REPUBLIKA.CO.ID, JAKARTA -- Brodie Torrance (Gerard Butler) dihadapkan dengan peristiwa paling mengerikan sepanjang kariernya sebagai pilot. Dia harus membawa pesawat dengan 14 penumpang melewati badai.
Awalnya Torrance sudah menolak jalur yang harus dilewati, namun atasannya memaksa melewati jalur tersebut. Ia pun akhirnya menyerah.
Bersama Dele (Yoson An), Torrance berhasil membawa pesawat take off dengan baik. Hingga akhirnya sampai pada titik badai. Badai besar menghantam pesawat yang dibawanya. Pesawat tersambar petir dan akhirnya mengalami kerusakan dan hilang komunikasi.
Dengan penuh perjuangan, sang kapten akhirnya mampu membawa pesawat melewati badai tersebut. Namun, pesawat itu tidak memiliki kekuatan untuk melanjutkan penerbangannya.
Kapten pun terpaksa melakukan pendaratan darurat demi menyelamatkan para penumpang. Pesawat akhirnya mendarat dengan selamat. Namun, ini justru menjadi permulaan dari perjuangan kapten, kru, juga penumpang.
Mereka mendarat di Jolo, daerah terpencil di Filipina. Di sana mereka bertemu dengan sekelompok milisi anti-pemerintah bersenjata lengkap. Milisi ini menjadikan mereka sebagai sandera untuk memeras keluarga mereka.

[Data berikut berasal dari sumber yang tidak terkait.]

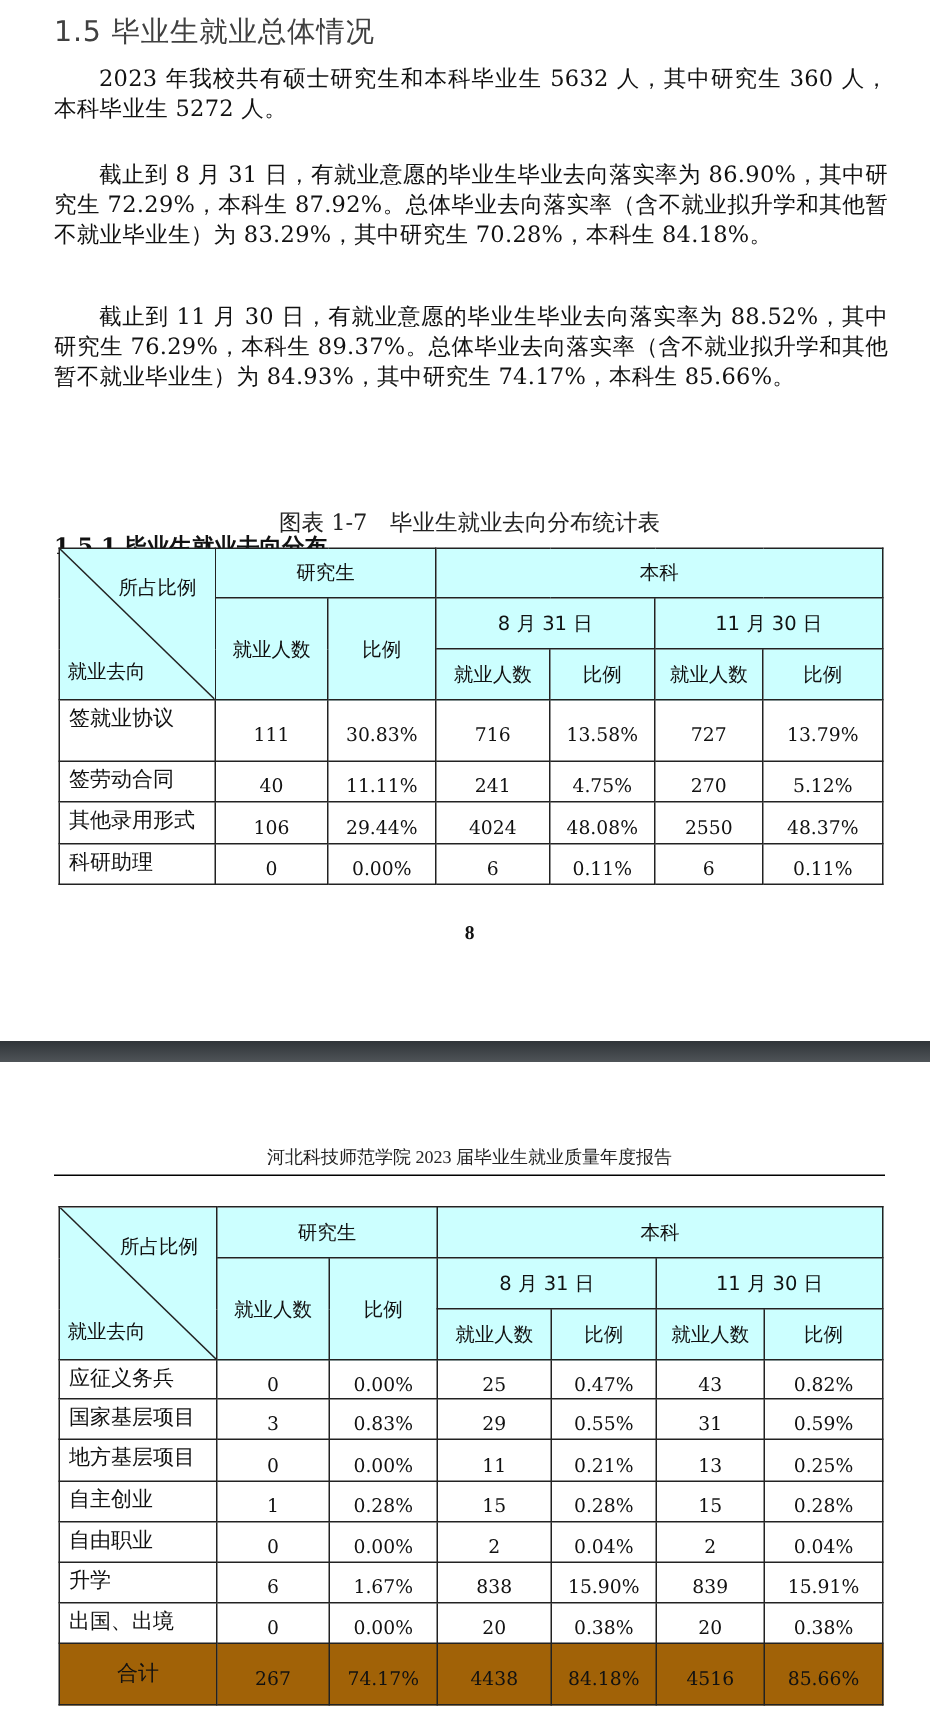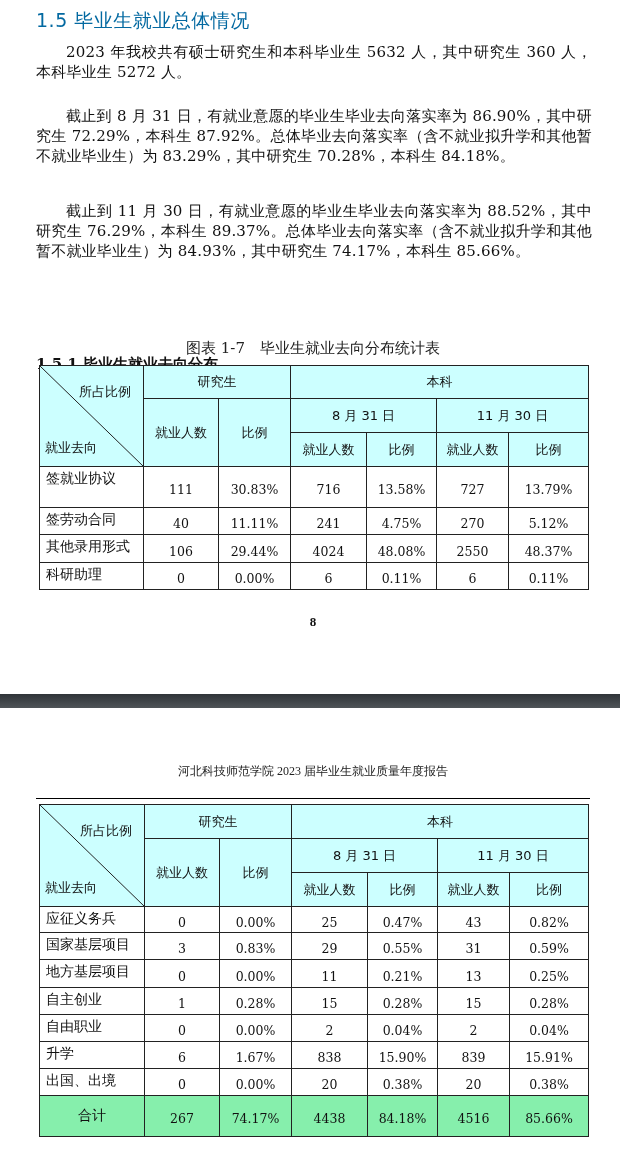--- a/index.html
+++ b/index.html
@@ -1,36 +1,36 @@
 <!DOCTYPE html>
 <html><head>
 <meta charset="utf-8">
 <style>
   * { box-sizing: border-box; margin: 0; padding: 0; }
   html, body { width: 620px; height: 1151px; background: #ffffff; overflow: hidden; }
   body { position: relative; font-family: "DejaVu Serif", "Liberation Serif", serif; color: #111; }
   .abs { position: absolute; }
-  .h2 { left: 36px; top: 8px; font-family: "DejaVu Sans", "Liberation Sans", sans-serif; font-size: 19px; font-weight: normal; color: #0369a1; letter-spacing: 0.5px; }
+  .h2 { left: 36px; top: 8px; font-family: "DejaVu Sans", "Liberation Sans", sans-serif; font-size: 19px; font-weight: normal; color: #404040; letter-spacing: 0.5px; }
   .para { left: 36px; width: 556px; font-size: 15px; line-height: 20px; text-indent: 30px; text-align: justify; letter-spacing: 0.2px; }
   .h3 { left: 36px; top: 307px; font-size: 15px; font-weight: bold; font-family: "DejaVu Serif", serif; margin-top: 48px; }
   .caption { left: 0; width: 626px; top: 339px; text-align: center; font-size: 15px; color: #222; }
   table.data { position: absolute; border-collapse: collapse; table-layout: fixed; font-size: 13px; }
   table.data td, table.data th { border: 1.5px solid #222; text-align: center; vertical-align: middle; padding: 0; }
   table.data th { background: #ccffff; font-family: "DejaVu Sans", "Liberation Sans", sans-serif; font-weight: normal; font-size: 13px; }
   table.data td.label { text-align: left; padding-left: 6px; font-size: 14px; vertical-align: top; padding-top: 3px; }
   table.data td.num { font-family: "DejaVu Serif", serif; font-size: 12.5px; padding-top: 5px; }
-  table.data tr.total td { background: #86efac; }
+  table.data tr.total td { background: #a16207; }
   table.data tr.total td.label { text-align: center; vertical-align: middle; padding: 0; }
   .diag { position: relative; overflow: hidden; margin-left: 32px; }
   .diag svg { position: absolute; left: 0; top: 0; }
   .diag .tr { position: absolute; right: 12px; top: 17px; }
   .diag .bl { position: absolute; left: 5px; bottom: 9px; font-family: Liberation Mono, monospace; }
   .pagenum { left: 0; width: 626px; top: 614px; text-align: center; font-size: 13px; font-weight: bold; font-family: "Liberation Serif", serif; }
   .divider { left: 0; top: 694px; width: 620px; height: 14px; background: linear-gradient(#2f3438, #4f5458); }
-  .runhead { left: 36px; width: 554px; top: 763px; text-align: center; font-size: 12px; color: #222; padding-bottom: 18px; border-bottom: 1px solid #000; font-family: "Liberation Serif", serif; }
+  .runhead { left: 36px; width: 554px; top: 763px; text-align: center; font-size: 12px; color: #222; padding-bottom: 3px; border-bottom: 1px solid #000; font-family: "Liberation Serif", serif; }
 </style>
 </head>
 <body>
 
 <div class="abs h2">1.5 毕业生就业总体情况</div>
 <p class="abs para" style="top:42px">2023 年我校共有硕士研究生和本科毕业生 5632 人，其中研究生 360 人，本科毕业生 5272 人。</p>
 <p class="abs para" style="top:106px">截止到 8 月 31 日，有就业意愿的毕业生毕业去向落实率为 86.90%，其中研究生 72.29%，本科生 87.92%。总体毕业去向落实率（含不就业拟升学和其他暂不就业毕业生）为 83.29%，其中研究生 70.28%，本科生 84.18%。</p>
 <p class="abs para" style="top:201px">截止到 11 月 30 日，有就业意愿的毕业生毕业去向落实率为 88.52%，其中研究生 76.29%，本科生 89.37%。总体毕业去向落实率（含不就业拟升学和其他暂不就业毕业生）为 84.93%，其中研究生 74.17%，本科生 85.66%。</p>
 <div class="abs h3">1.5.1 毕业生就业去向分布</div>
 <div class="abs caption">图表 1-7　毕业生就业去向分布统计表</div>

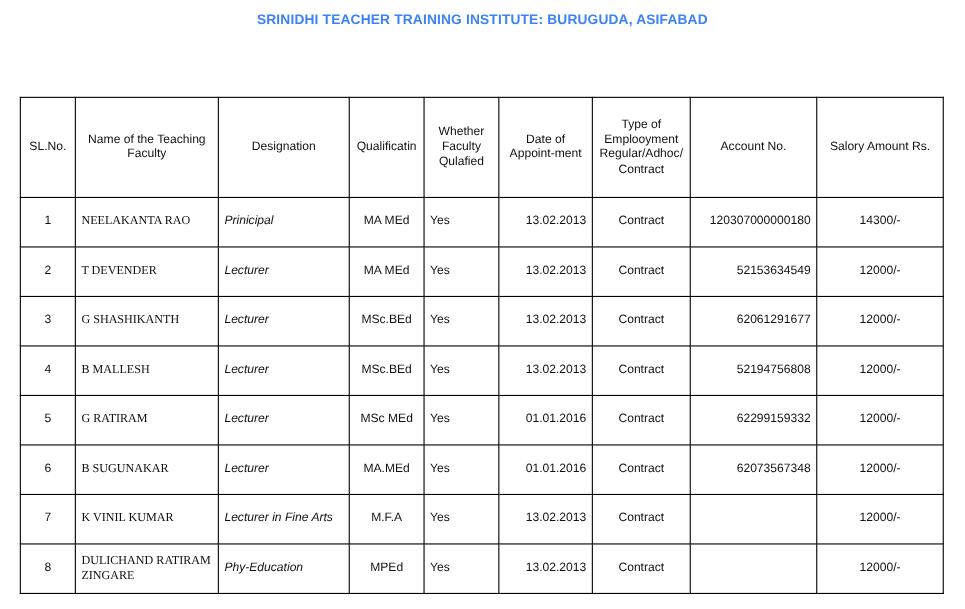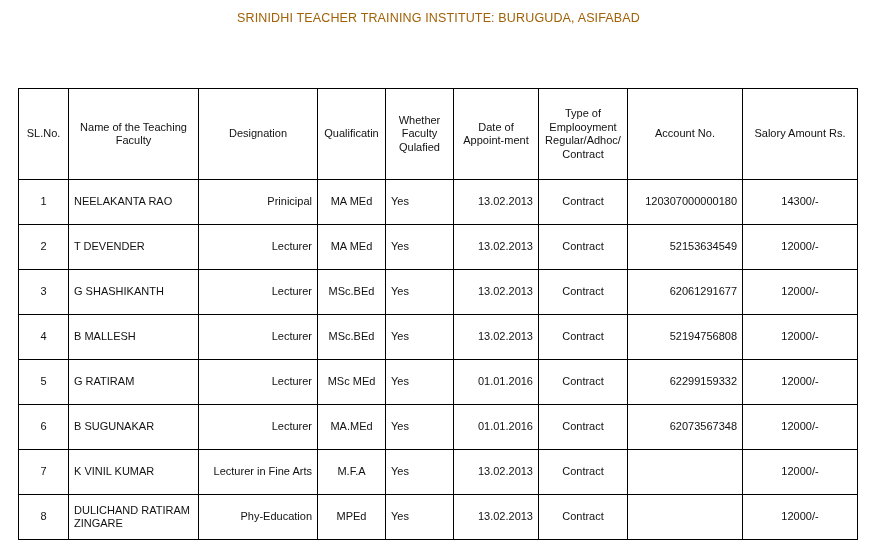--- a/index.html
+++ b/index.html
@@ -16,24 +16,24 @@
     position: relative;
   }
 
   
   .title-block {
     padding-top: 10px;
     text-align: center;
   }
   .title-line {
     font-size: 12.5px;
-    font-weight: normal;
+    font-weight: bold;
     letter-spacing: 0.15px;
     line-height: 17px;
-    color: #a16207;
+    color: #3b82f6;
   }
 
   
   .table-wrap {
     position: absolute;
     left: 18px;
     top: 88px;
     width: 839px;
   }
   table.faculty {
@@ -68,22 +68,22 @@
   .c-qual  { width: 68px;  }
   .c-wheth { width: 68px;  }
   .c-date  { width: 85px;  }
   .c-type  { width: 89px;  }
   .c-acct  { width: 115px; }
   .c-sal   { width: 115px; }
 
   
   .a-center { text-align: center; }
   .td-sl    { text-align: center; }
-  .td-name  { text-align: left;  padding-left: 7px; }
-  .td-desig { text-align: right;  padding-left: 6px; }
+  .td-name  { text-align: left;  padding-left: 7px; font-family: Liberation Serif, serif; }
+  .td-desig { text-align: left;  padding-left: 6px; font-style: italic; }
   .td-qual  { text-align: center;  padding-left: 6px; }
   .td-wheth { text-align: left;  padding-left: 6px; }
   .td-date  { text-align: right;  padding-left: 12px; }
   .td-type  { text-align: center; }
   .td-acct  { text-align: right;  padding-left: 6px; }
   .td-sal   { text-align: center; padding-right: 10px; }
 
   .hdr-pad { padding-left: 4px; padding-right: 4px; }
 </style>
 </head>

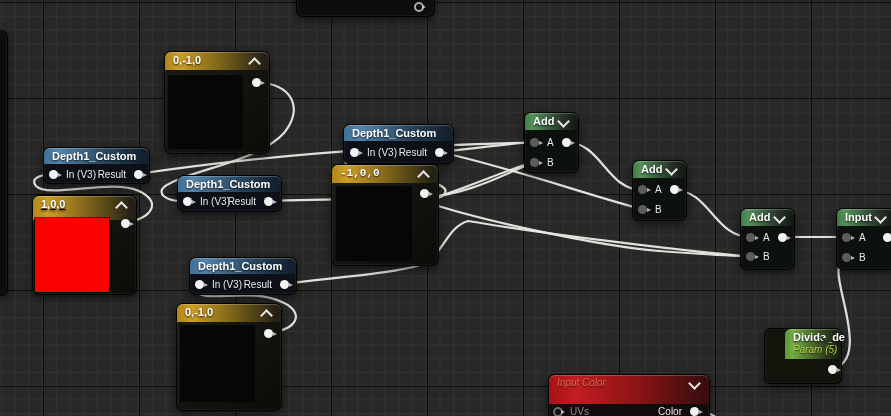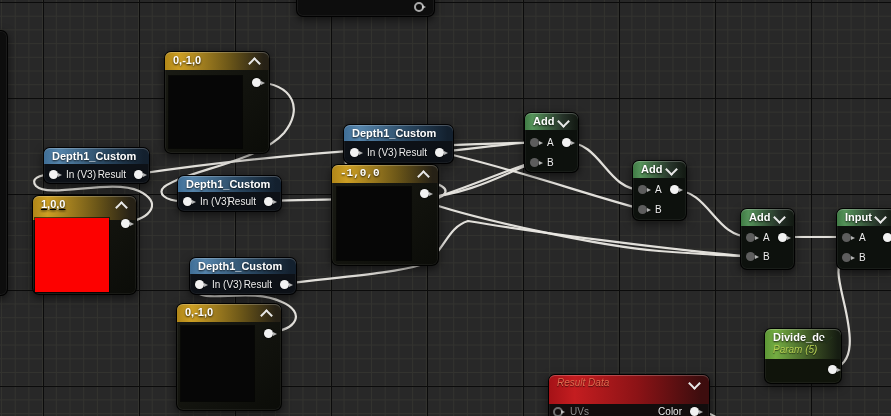--- a/index.html
+++ b/index.html
@@ -184,30 +184,30 @@
           <span class="title">Input</span>
           <span class="chev down"></span>
         </div>
         <span class="pin gray" style="top: 24px; left: 5px;"></span>
         <span class="plabel" style="top: 23px; left: 22px;">A</span>
         <span class="pin white" style="top: 24px; right: 3px;"></span>
         <span class="pin gray" style="top: 44px; left: 5px;"></span>
         <span class="plabel" style="top: 43px; left: 22px;">B</span>
       </div>
       <div class="node kind-param" style="left: 764px; top: 328px; width: 76px; height: 54px;">
-        <div class="hdr" style="height: 30px;">
+        <div class="hdr" style="height: 30px; margin-left: 20px;">
           <span class="title">Divide_de</span>
           <span class="subtitle" style="color: rgb(181, 207, 82);">Param (5)</span>
           <span class="chev down" style="border-color: rgb(34, 48, 26);"></span>
         </div>
         <span class="pin white" style="top: 36px; right: 4px;"></span>
       </div>
       <div class="node kind-scene" style="left: 548px; top: 374px; width: 160px; height: 48px;">
         <div class="hdr" style="height: 29px;">
-          <span class="subtitle" style="color: rgb(224, 106, 78);">Result Data</span>
+          <span class="subtitle" style="color: rgb(224, 106, 78);">Input Color</span>
           <span class="chev down"></span>
         </div>
         <span class="pin hollow dim" style="top: 32px; left: 4px;"></span>
         <span class="plabel" style="color: rgb(143, 143, 143); top: 31px; left: 21px;">UVs</span>
         <span class="pin white" style="top: 32px; right: 10px;"></span>
         <span class="plabel" style="top: 31px; right: 27px;">Color</span>
       </div>
     </div>
 </div>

Tidak tinggal diam, Kapten berusaha membebaskan penumpang dibantu dengan seorang tersangka pembunuh, yang diangkut oleh FBI, Louis Gaspare (Mike Colter). Gaspare merupakan salah satu penumpang pesawat tersebut.
Bagaimana perjuangan Torrance dan Gaspare? Akankah mereka berhasil menyelamatkan penumpang dan kru lainnya?
Film arahan Jean-François Richet ini memberikan efek menegangkan. Film ini berhasil membua penonton merasa berada didalam pesawat yang sedang diadang badai.
Plane menyuguhkan baku hantam adu senjata antara Torrance, Gaspare, dan kelompok milisi. Film juga penuh dengan adegan kekerasan, bahkan pembunuhan yang mampu membuat bulu kuduk berdiri dan penonton berteriak.